A Direção Regional de Estatística da Madeira actualiza os dados com informação recentemente disponibilizada pelo Instituto das Florestas e Conservação da Natureza, IP-RAM, no âmbito do 3.º Inventário Florestal da Região Autónoma da Madeira (Novembro de 2025) e já divulgado em acto oficial e noticiado, mas que importa destacar esta evolução em uma década, nomeadamente da Laurissilva que cresceu 5,9%, abaixo da média.

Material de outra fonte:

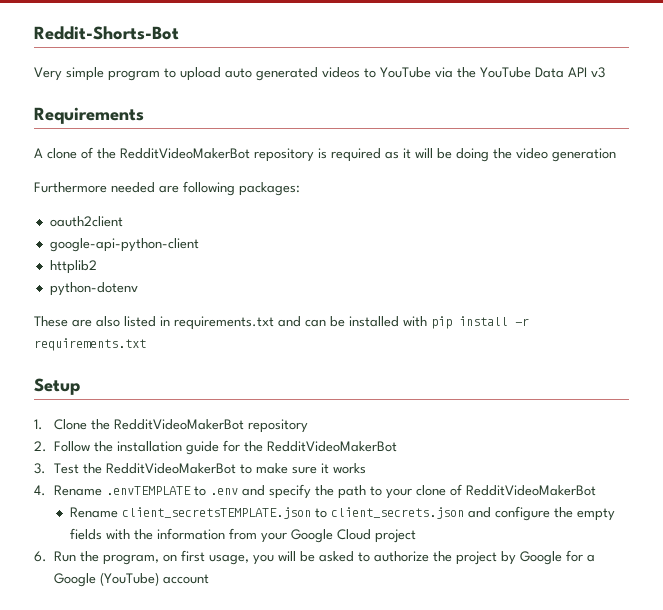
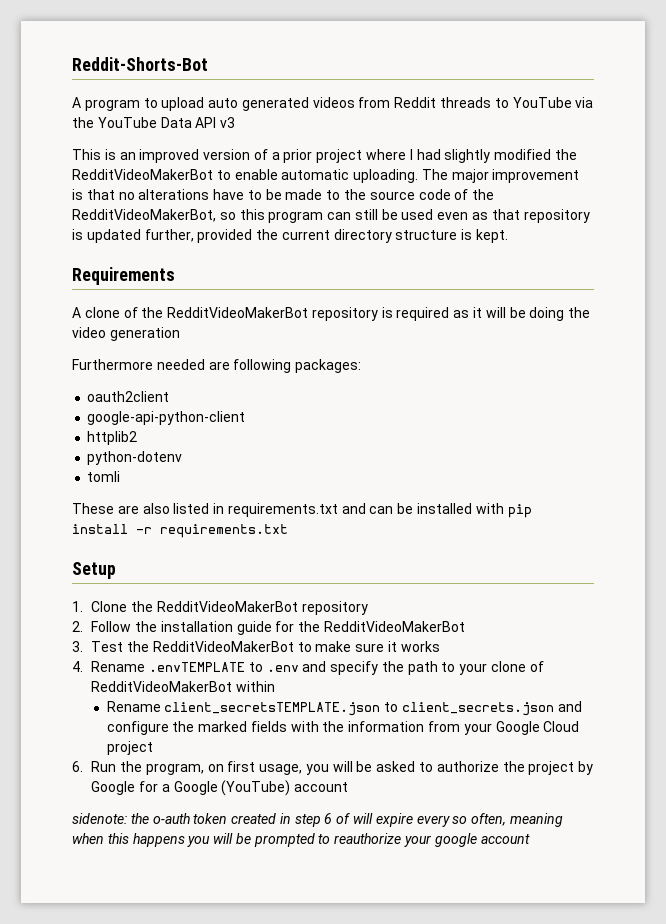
[34,67,104,81] Very simple -> [72,97,81,108] A
(360, 72) none -> [358,97,492,108] from Reddit threads
(605, 72) none -> [72,149,577,163] [72,169,580,183] [72,189,495,200] [72,209,590,223] [72,229,509,243] // This is an improved version of a prior project where I had slightly modified the RedditVideoMakerBot to enable automatic uploading. The major improvement is that no alterations have to be made to the source code of the RedditVideoMakerBot, so this program can still be used even as that repository is updated further, provided the current directory structure is kept.
(138, 289) none -> [87,471,121,482] // tomli
(597, 490) none -> [235,681,275,692] within
[577,508,616,521] empty -> [198,721,248,732] marked
(210, 579) none -> [72,813,563,827] [72,833,530,847] // sidenote: the o-auth token created in step 6 of will expire every so often, meaning when this happens you will be prompted to reauthorize your google account

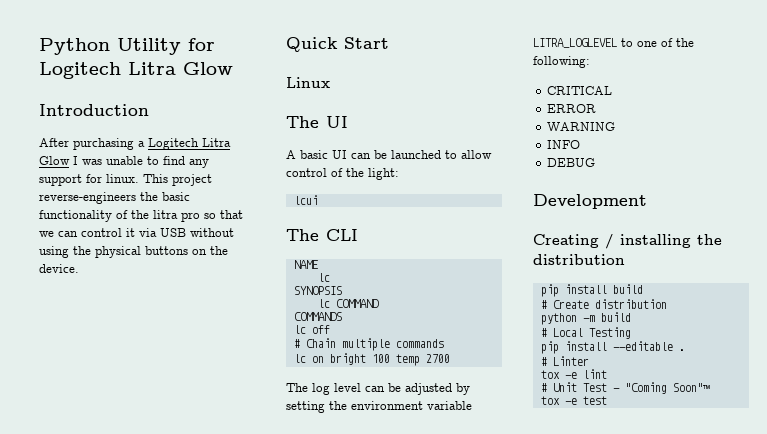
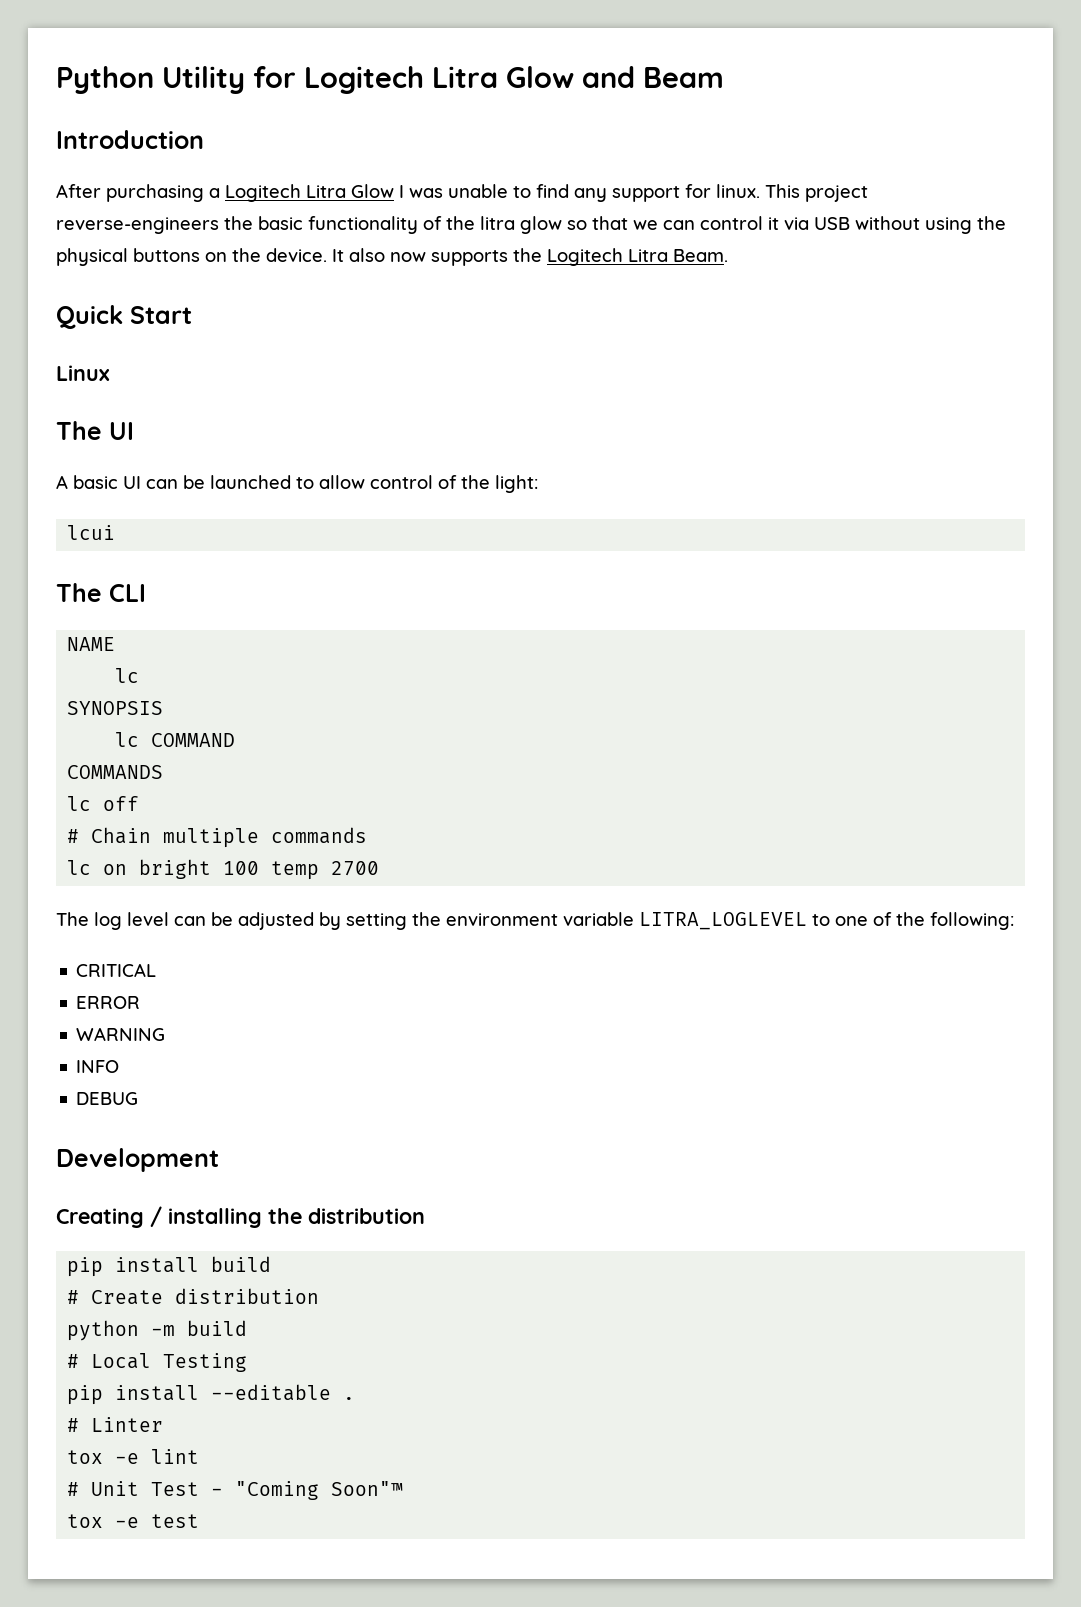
(233, 68) none -> [582,66,724,88] and Beam
[181,212,200,222] pro -> [520,216,562,234] glow
(79, 268) none -> [332,248,728,266] It also now supports the Logitech Litra Beam.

"No que respeita às componentes da floresta da RAM, a floresta cultivada (19,6 mil hectares em 2025) predominava, sobre a floresta natural (16,4 mil hectares), representando 52,2% do total em 2025, acima dos 49,3% de 2015. Por sua vez, a floresta natural correspondia a 43,8% do total (44,6% em 2015). Por fim, a parcela das outras áreas arborizadas tinha uma área de 1,5 mil hectares, representando 4,0% do total (6,1% em 2015)", resume.

Assim, "dentro da floresta natural, a Laurissilva (16,1 mil hectares)  destaca-se, representando, em 2025, 98,0% da floresta natural e 42,9% do total da floresta da RAM. A área de Laurissilva cresceu 5,9% entre 2015 e 2025", calcula o Inquérito.

"Na floresta cultivada, destacam-se os povoamentos (19,2 mil hectares em 2025), que correspondem a 98,1% da floresta cultivada e 51,2% da floresta total, e que cresceram 14,1% entre 2015 e 2025. Dentro deste grupo, as espécies que mais se evidenciam são o eucalipto, a acácia e o pinheiro-bravo. O eucalipto apresentou um crescimento entre 2015 e 2025, passando de 7,3 mil hectares em 2015 para 10,2 mil hectares em 2025, reforçando o seu peso relativo na estrutura florestal da RAM (27,1% do total em 2025). A acácia aumentou de forma expressiva, de 2,4 mil hectares em 2015 para 4,1 mil hectares em 2025. O pinheiro-bravo, por sua vez, registou uma redução, passando de 4,1 mil hectares em 2015 para 2,3 mil hectares em 2025, perdendo expressão no conjunto da floresta da RAM (6,2% em 2025 face a 12,0% em 2015), o que é justificado pela praga do Nemátodo-da-madeira-do-pinheiro.